STRATEGI PENYULUH AGAMA DALAM KEGIATAN BIMBINGAN REMAJA USIA SEKOLAH (BRUS) DI SEKOLAH PANJALU
Abstrak
Penelitian ini bertujuan untuk menganalisis strategi penyuluhan agama dalam pelaksanaan program Bimbingan Remaja Usia Sekolah (BRUS) di Kantor Urusan Agama (KUA) Panjalu, serta mengidentifikasi tujuan, dampak, dan kendala yang dihadapi. Metode yang digunakan adalah kualitatif deskriptif dengan teknik pengumpulan data melalui observasi, wawancara mendalam, dan dokumentasi.
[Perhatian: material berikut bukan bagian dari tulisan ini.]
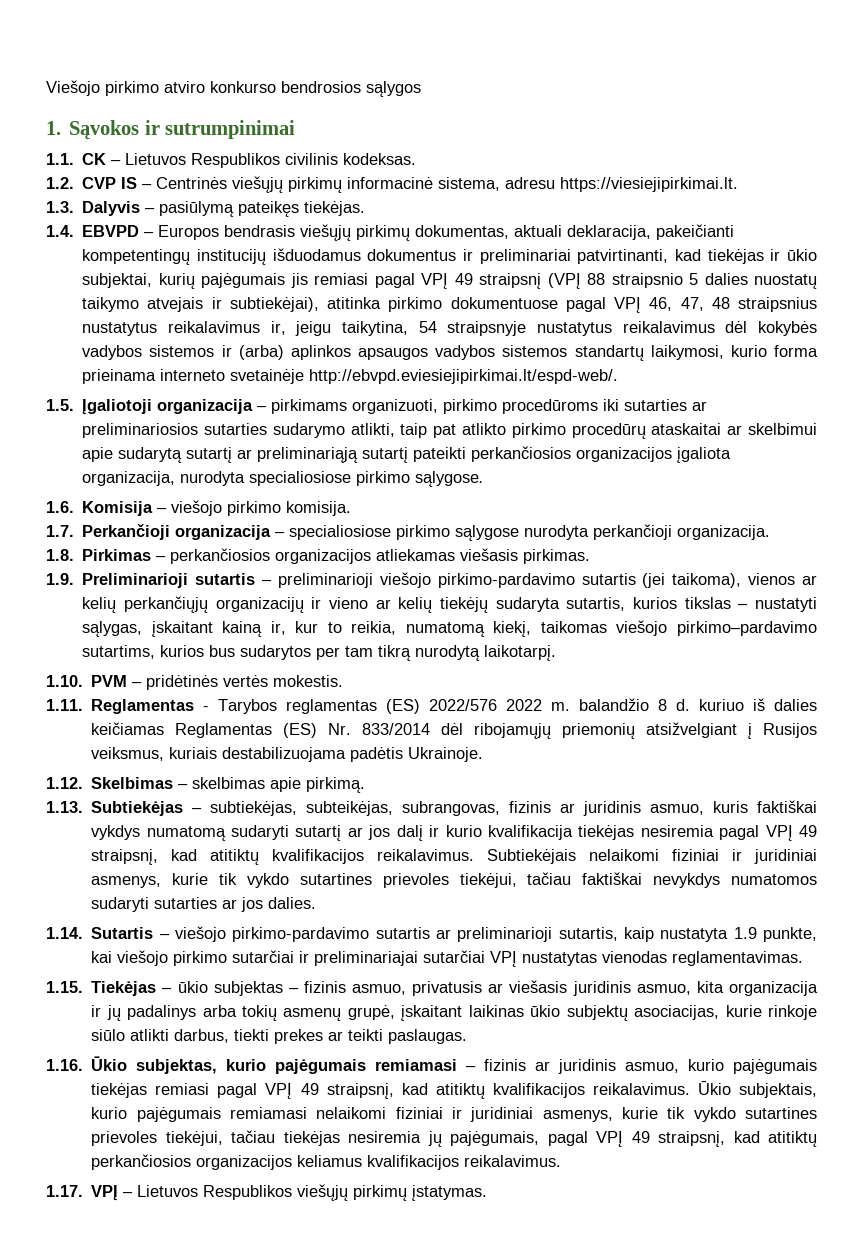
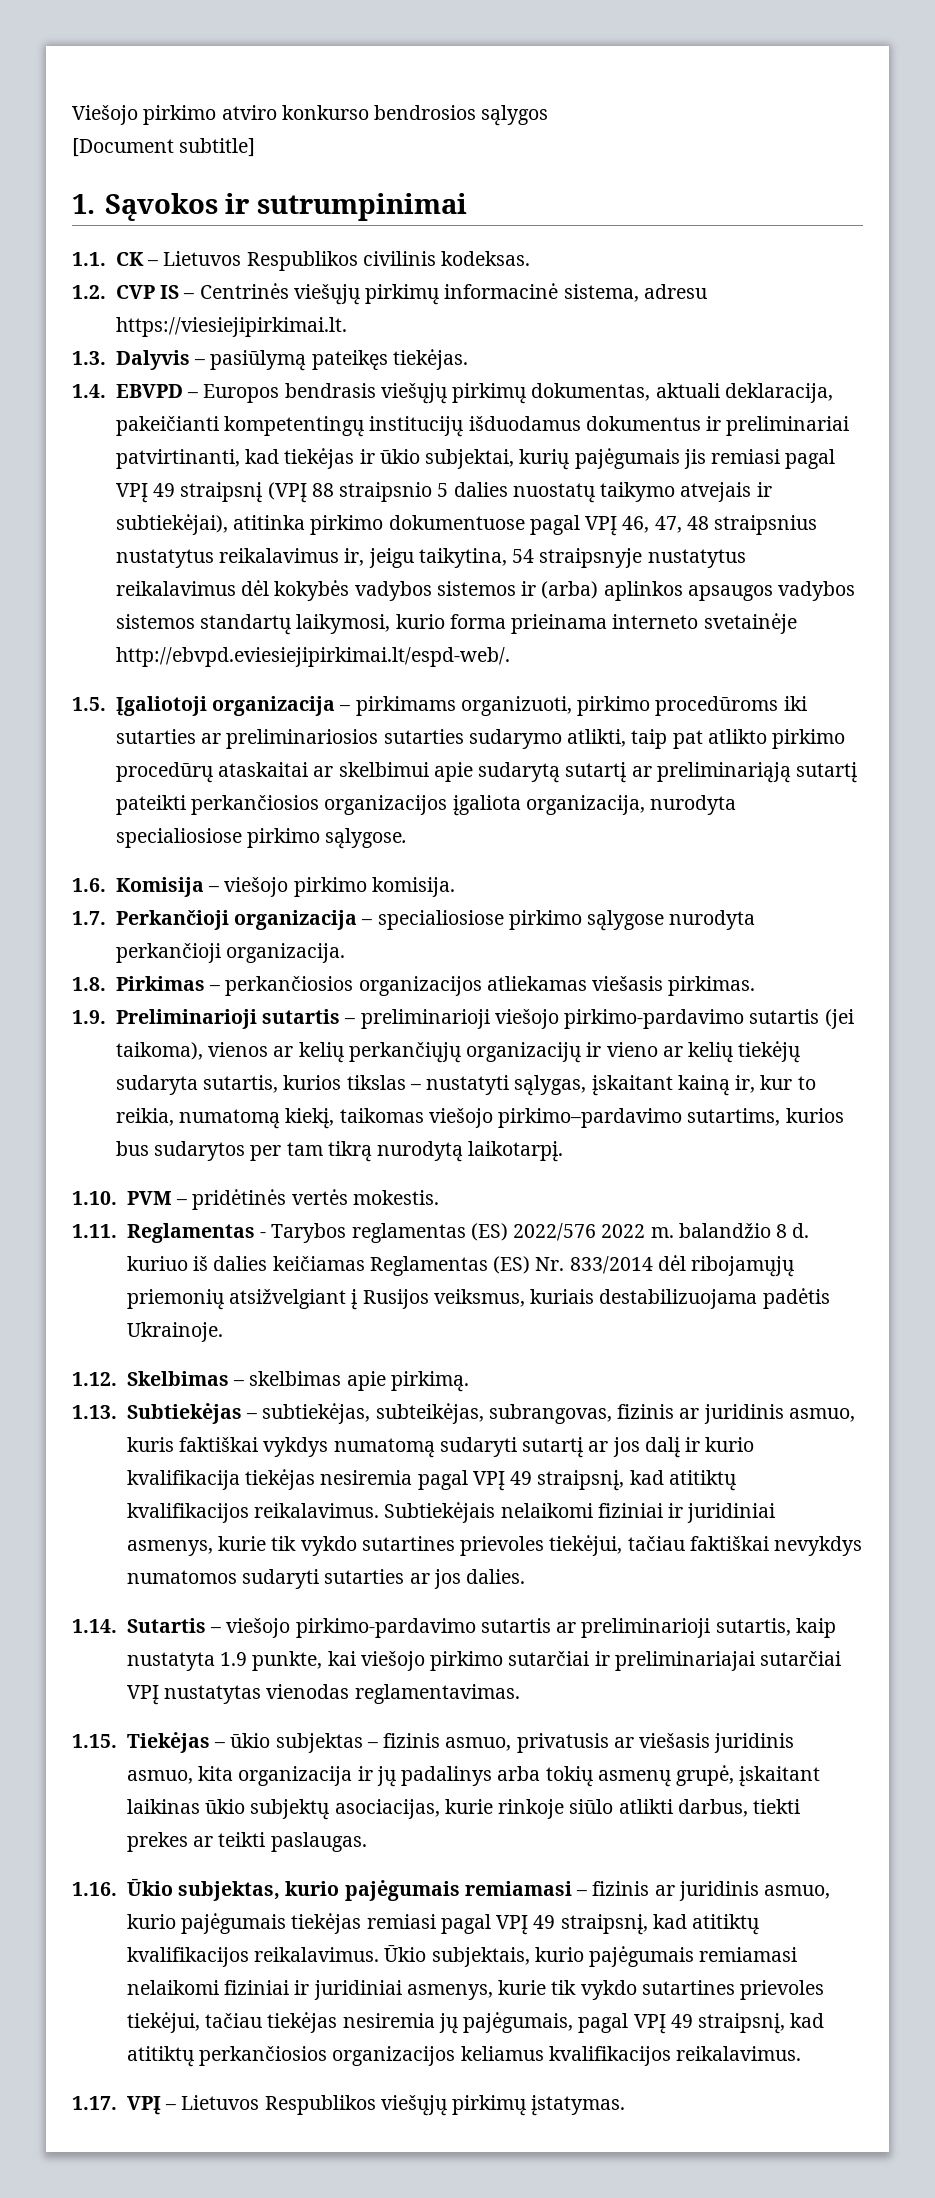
+ [Document subtitle]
Subjek penelitian dipilih menggunakan purposive sampling, meliputi penyuluh agama, siswa peserta BRUS, dan pihak sekolah. Penelitian dilaksanakan di KUA Kecamatan Panjalu pada Januari-Maret 2026. Analisis data mengacu pada model interaktif Miles dan Huberman yang mencangkup reduksi data, penyajian data, dan penarikan kesimpula, dengan keabsahan data dijamin melalui trigulasi sumber da metode serta member checking. Hasil penelitian menunjjukan bahwa strategi penyuluh agama dilaksankan melalui pendekatan persuasife, edikatif, dan partisipatif dengan menggunakan metode ceramah, diskusi tanya jawab, penayanga video, dan ice breaking. Materi yang disampaikan mencangkup penguatan akidah, ibadah, akhlak, pencegahan pernikah dini, dan kenakalan remaja. Pelaksanaan BRUS memberikan dampak positif berupa meningkatnnya pemahaman keagamaan, terbentuknnya akhlak yang baik, berkurangnnya prilaku menyimpang, serta meningkatnnya kesadaran dan kesiapan remaja untuk masa depan, kendala yang ditemukan meliputi keterbatasan waktu, keberagaman minat siswa, dan kurang optimalnnya dukungan lingkungan.